Fix job's backoff limit for restart policy OnFailure

2026-01-05 07:27:21 +00:00 · 2018-01-29 17:21:54 +01:00
parent ebae09e741
commit 5ff7e977bc
2 changed files with 119 additions and 4 deletions
--- a/pkg/controller/job/job_controller_test.go
+++ b/pkg/controller/job/job_controller_test.go
@@ -269,7 +269,7 @@ func TestControllerSyncJob(t *testing.T) {
 			nil, true, 0, 0, 0, 0,
 			10, 0, 10, 0, 0, nil, "",
 		},
-		"to many job sync failure": {
+		"too many job failures": {
 			2, 5, 0, true, 0,
 			nil, true, 0, 0, 0, 1,
 			0, 0, 0, 0, 1, &jobConditionFailed, "BackoffLimitExceeded",
@@ -1406,3 +1406,92 @@ func TestJobBackoff(t *testing.T) {
 		})
 	}
 }
+
+func TestJobBackoffForOnFailure(t *testing.T) {
+	jobConditionFailed := batch.JobFailed
+
+	testCases := map[string]struct {
+		// job setup
+		parallelism  int32
+		completions  int32
+		backoffLimit int32
+
+		// pod setup
+		jobKeyForget  bool
+		restartCounts []int32
+
+		// expectations
+		expectedActive          int32
+		expectedSucceeded       int32
+		expectedFailed          int32
+		expectedCondition       *batch.JobConditionType
+		expectedConditionReason string
+	}{
+		"too many job failures - single pod": {
+			1, 5, 2,
+			true, []int32{2},
+			0, 0, 1, &jobConditionFailed, "BackoffLimitExceeded",
+		},
+		"too many job failures - multiple pods": {
+			2, 5, 2,
+			true, []int32{1, 1},
+			0, 0, 2, &jobConditionFailed, "BackoffLimitExceeded",
+		},
+		"not enough failures": {
+			2, 5, 3,
+			true, []int32{1, 1},
+			2, 0, 0, nil, "",
+		},
+	}
+
+	for name, tc := range testCases {
+		t.Run(name, func(t *testing.T) {
+			// job manager setup
+			clientset := clientset.NewForConfigOrDie(&restclient.Config{Host: "", ContentConfig: restclient.ContentConfig{GroupVersion: &legacyscheme.Registry.GroupOrDie(v1.GroupName).GroupVersion}})
+			manager, sharedInformerFactory := newJobControllerFromClient(clientset, controller.NoResyncPeriodFunc)
+			fakePodControl := controller.FakePodControl{}
+			manager.podControl = &fakePodControl
+			manager.podStoreSynced = alwaysReady
+			manager.jobStoreSynced = alwaysReady
+			var actual *batch.Job
+			manager.updateHandler = func(job *batch.Job) error {
+				actual = job
+				return nil
+			}
+
+			// job & pods setup
+			job := newJob(tc.parallelism, tc.completions, tc.backoffLimit)
+			job.Spec.Template.Spec.RestartPolicy = v1.RestartPolicyOnFailure
+			sharedInformerFactory.Batch().V1().Jobs().Informer().GetIndexer().Add(job)
+			podIndexer := sharedInformerFactory.Core().V1().Pods().Informer().GetIndexer()
+			for i, pod := range newPodList(int32(len(tc.restartCounts)), v1.PodRunning, job) {
+				pod.Status.ContainerStatuses = []v1.ContainerStatus{{RestartCount: tc.restartCounts[i]}}
+				podIndexer.Add(&pod)
+			}
+
+			// run
+			forget, err := manager.syncJob(getKey(job, t))
+
+			if err != nil {
+				t.Errorf("unexpected error syncing job.  Got %#v", err)
+			}
+			if forget != tc.jobKeyForget {
+				t.Errorf("unexpected forget value.
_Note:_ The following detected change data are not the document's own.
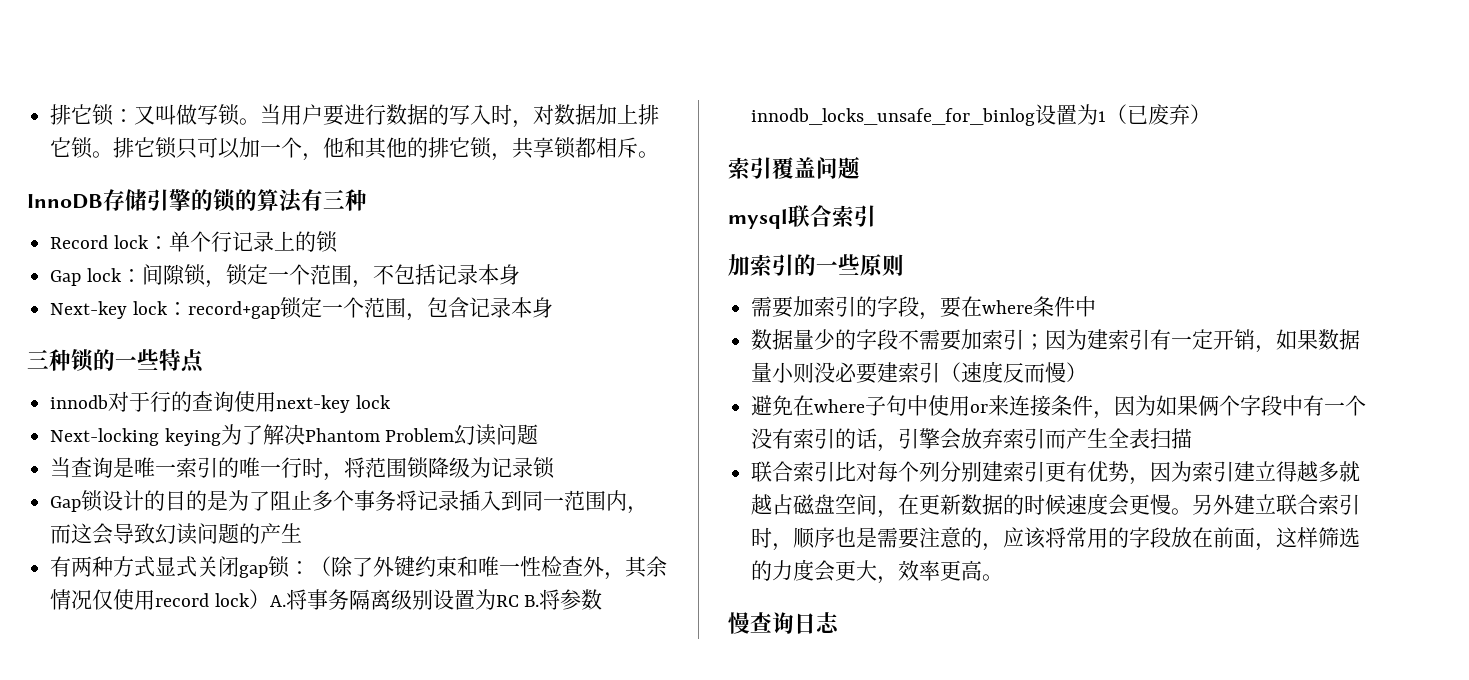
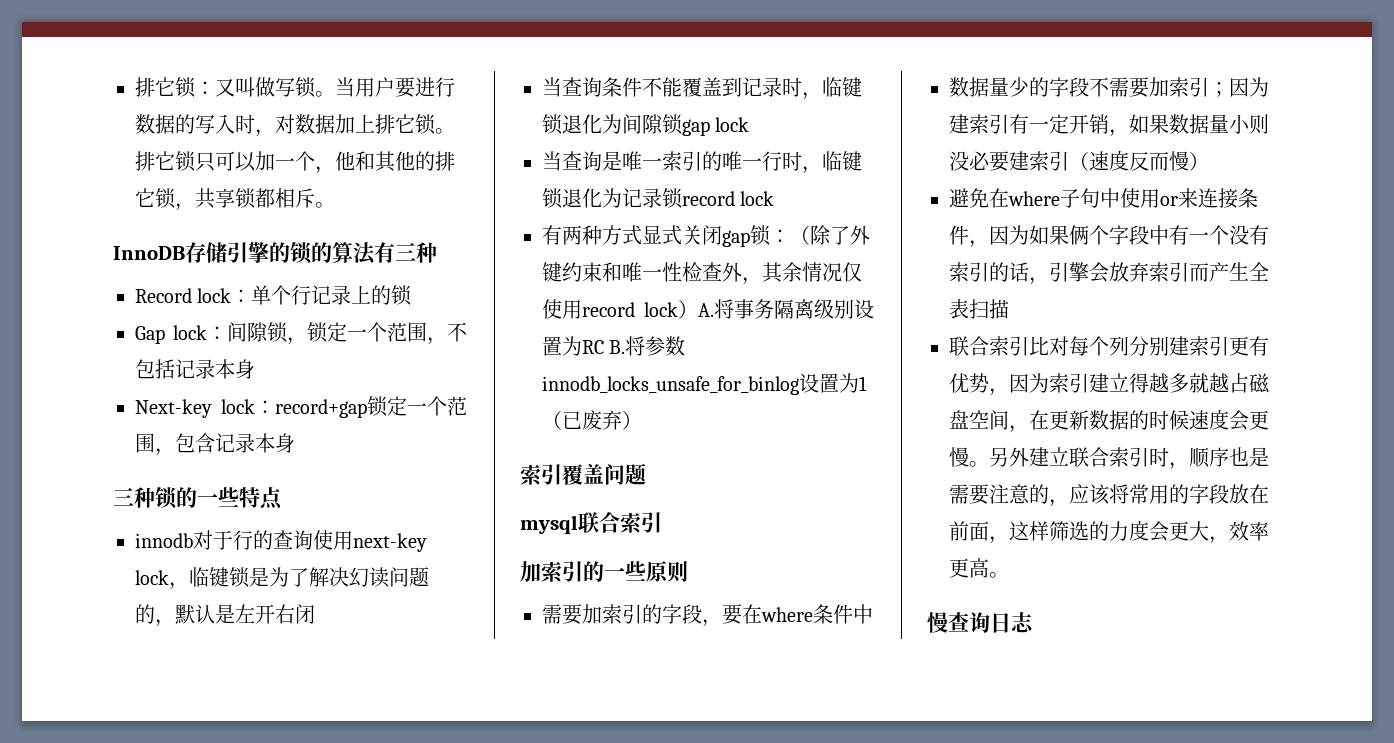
- innodb对于行的查询使用next-key lock
- Next-locking keying为了解决Phantom Problem幻读问题
+ innodb对于行的查询使用next-key lock，临键锁是为了解决幻读问题的，默认是左开右闭
+ 当查询条件不能覆盖到记录时，临键锁退化为间隙锁gap lock
- 当查询是唯一索引的唯一行时，将范围锁降级为记录锁
- Gap锁设计的目的是为了阻止多个事务将记录插入到同一范围内，而这会导致幻读问题的产生
+ 当查询是唯一索引的唯一行时，临键锁退化为记录锁record lock

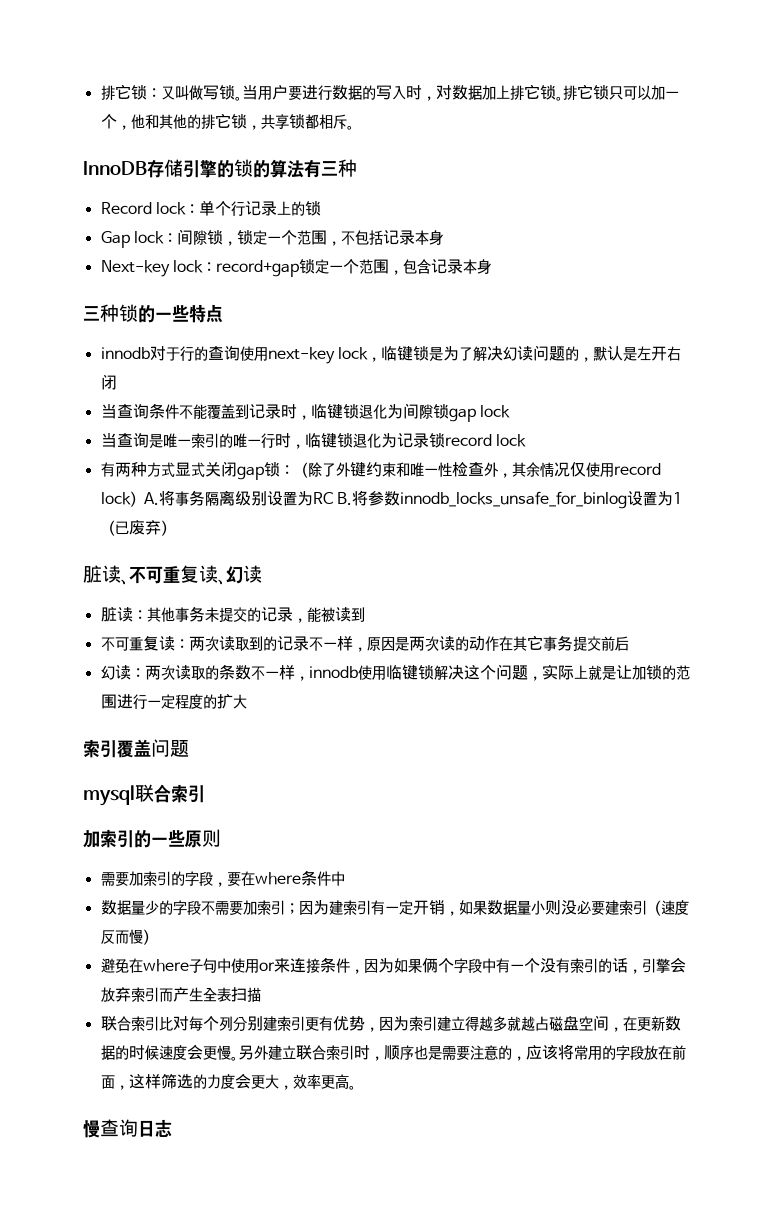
+ 脏读、不可重复读、幻读
+ 脏读：其他事务未提交的记录，能被读到
+ 不可重复读：两次读取到的记录不一样，原因是两次读的动作在其它事务提交前后
+ 幻读：两次读取的条数不一样，innodb使用临键锁解决这个问题，实际上就是让加锁的范围进行一定程度的扩大

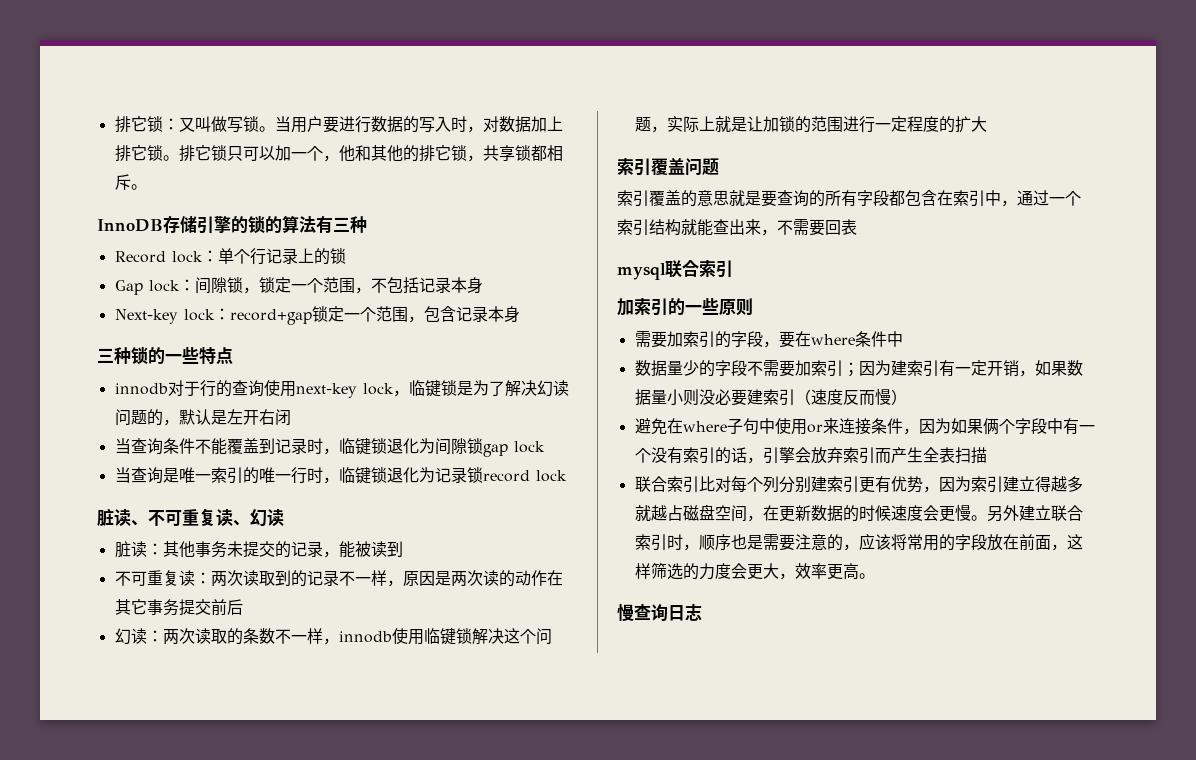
- 有两种方式显式关闭gap锁：（除了外键约束和唯一性检查外，其余情况仅使用record lock）A.将事务隔离级别设置为RC B.将参数innodb_locks_unsafe_for_binlog设置为1（已废弃）
+ 索引覆盖的意思就是要查询的所有字段都包含在索引中，通过一个索引结构就能查出来，不需要回表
Expected %v, saw %v\n", tc.jobKeyForget, forget)
+			}
+			// validate status
+			if actual.Status.Active != tc.expectedActive {
+				t.Errorf("unexpected number of active pods.  Expected %d, saw %d\n", tc.expectedActive, actual.Status.Active)
+			}
+			if actual.Status.Succeeded != tc.expectedSucceeded {
+				t.Errorf("unexpected number of succeeded pods.  Expected %d, saw %d\n", tc.expectedSucceeded, actual.Status.Succeeded)
+			}
+			if actual.Status.Failed != tc.expectedFailed {
+				t.Errorf("unexpected number of failed pods.  Expected %d, saw %d\n", tc.expectedFailed, actual.Status.Failed)
+			}
+			// validate conditions
+			if tc.expectedCondition != nil && !getCondition(actual, *tc.expectedCondition, tc.expectedConditionReason) {
+				t.Errorf("expected completion condition.  Got %#v", actual.Status.Conditions)
+			}
+		})
+	}
+}